Poor management of the cedi and failure to diversify exports can be blamed for this situation.
Increase in debt payments
Devaluation causes the relative size of debt payments to increase, because taxes are collected primarily in cedi, but debts are paid in foreign currencies.
The fall in government revenue in dollars is, therefore, a main reason why the relative size of debt payments is higher than predicted a few years ago.
New Jubilee Debt Campaign report
Jubilee Debt Campaign, the group that spearheaded debt relief, which resulted in Heavily Indebted Poor Countries (HIPC) Initiative for poor countries, made this known in a new report.
The report covered 18 low-income and some lower middle-income countries across the world, including Ghana.
According to the report, in 2013, the International Monetary Fund (IMF) and World Bank forecasted that Ghana’s external debt payments in 2016 would be $900 million, which represents 7.4% of government revenue.
The projected increase from $900 million to $2.5 billion means external debt payments are now projected to be 30.2% of government revenue in 2016.
It had been forecast three years ago that government revenue would be $12.6 billion in 2016, but now it is only expected to be $8.2 billion.
Jubilee Debt Campaign calculated the figures by comparing IMF and World Bank predictions from 2013 with those conducted between August and December 2015, since the most recent falls in commodity prices and exchange rates.
It shows a real burden the government is experiencing from debt.
$3 Billion drop in export revenue in 3 years
Gold, cocoa and crude oil constitute 80% of Ghana’s exports and, therefore, the price shocks have had a significant effect on the country’s reserves and accelerated volatility in some cases.
Ghana has lost more than $3 billion in revenues as a result of a fall in commodity prices on the world market.
For example, between 2012 and 2015, gold price shocks have led to a loss of more than $2 billion in revenue while shocks in cocoa prices have resulted in more than $1 billion in revenue.
Jubilee Debt Campaign calculations
The IMF and World Bank conduct Debt Sustainability Assessments for low-income and some lower middle-income countries.
They predicted Gross Domestic Product (GDP), government revenue and debt payments into the future.
Eighteen countries have had such assessments since August 2015.
Jubilee Debt Campaign compared the figures in these assessments with those conducted for the same countries in 2012 or 2013, whichever was available.
This found that across the 18 countries, external debt service is now predicted to be on average 10.8% in 2016 and 9.7% in 2017.
It had previously been predicted to be 6.1% in 2016 and 6% in 2017.
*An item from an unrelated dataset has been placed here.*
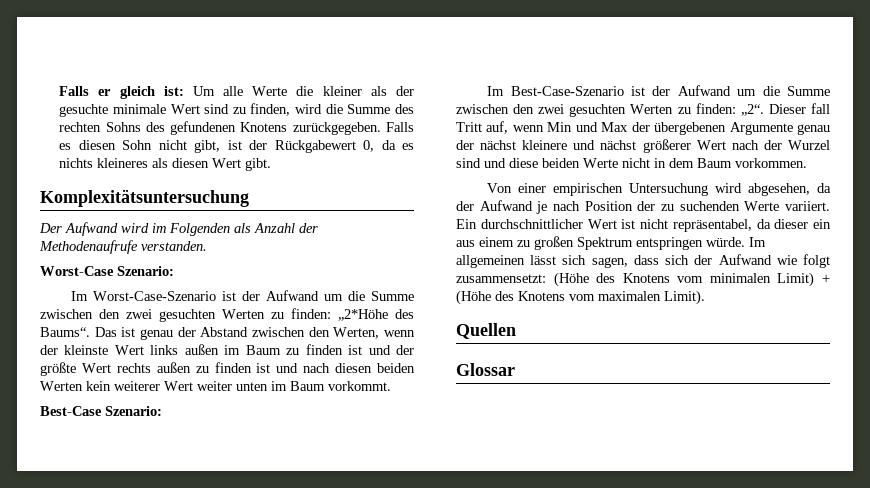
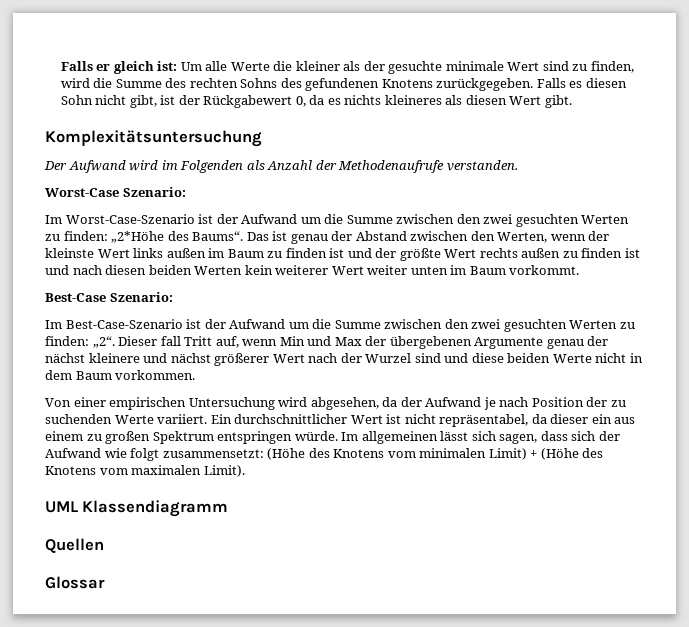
+ UML Klassendiagramm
The calculation also predicted government revenue across the 18 countries is down by $19.5 billion in 2016 and $17.3 billion in 2017, falls of 20.1% in 2017 and 17.8% in 2017.
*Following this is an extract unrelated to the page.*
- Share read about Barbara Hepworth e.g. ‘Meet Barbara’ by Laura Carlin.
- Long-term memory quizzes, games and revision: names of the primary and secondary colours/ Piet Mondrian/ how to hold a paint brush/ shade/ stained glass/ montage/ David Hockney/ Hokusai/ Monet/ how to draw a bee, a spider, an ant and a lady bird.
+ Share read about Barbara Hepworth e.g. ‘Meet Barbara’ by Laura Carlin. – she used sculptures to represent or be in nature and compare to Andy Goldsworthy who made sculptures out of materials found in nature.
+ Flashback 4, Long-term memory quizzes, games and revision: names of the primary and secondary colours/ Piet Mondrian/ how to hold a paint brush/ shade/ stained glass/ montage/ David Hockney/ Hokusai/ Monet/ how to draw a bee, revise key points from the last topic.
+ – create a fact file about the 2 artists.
According to Jubilee Debt Campaign, external government debt payments across the 18 countries are up by $3.5 billion in 2016 and $2.7 billion in 2017, increases on what was previously expected of 74.4% in 2016 and 45.3% in 2017.
Across the 18 countries, they are collectively $23 billion worse off in 2016 and $20 billion worse off in 2017.
Jubilee Debt Campaign then used the average changes and applied these to other low- and lower middle-income countries with predictions in 2012 and 2013, a further 33 countries.
If the average changes are replicated for these countries, then government revenue will be down by a further $34.1 billion in 2016, and debt payments up by $3.9 billion, a $38 billion loss in total.
This, added to the $23 billion, makes a total loss in 2016 of $61 billion. The equivalent figure for 2017 is $53 billion.
$61 billion loss for impoverished countries
Impoverished country governments could be up to $61 billion worse off in 2016 as a result of the crash in global commodity prices and strengthening of the US dollar.
This is reducing government revenue and increasing the relative size of debt payments in foreign currencies.
An analysis of low- and lower middle-income country governments by the Jubilee Debt Campaign finds that there have been significant falls in government revenue and increases in debt payments, compared to what was expected just three years ago.
This leaves many countries facing a large funding gap on what was expected.
For comparison, this is $13 billion more than the $48 billion of aid which is claimed by the OECD to be spent in the 51 countries included in the study.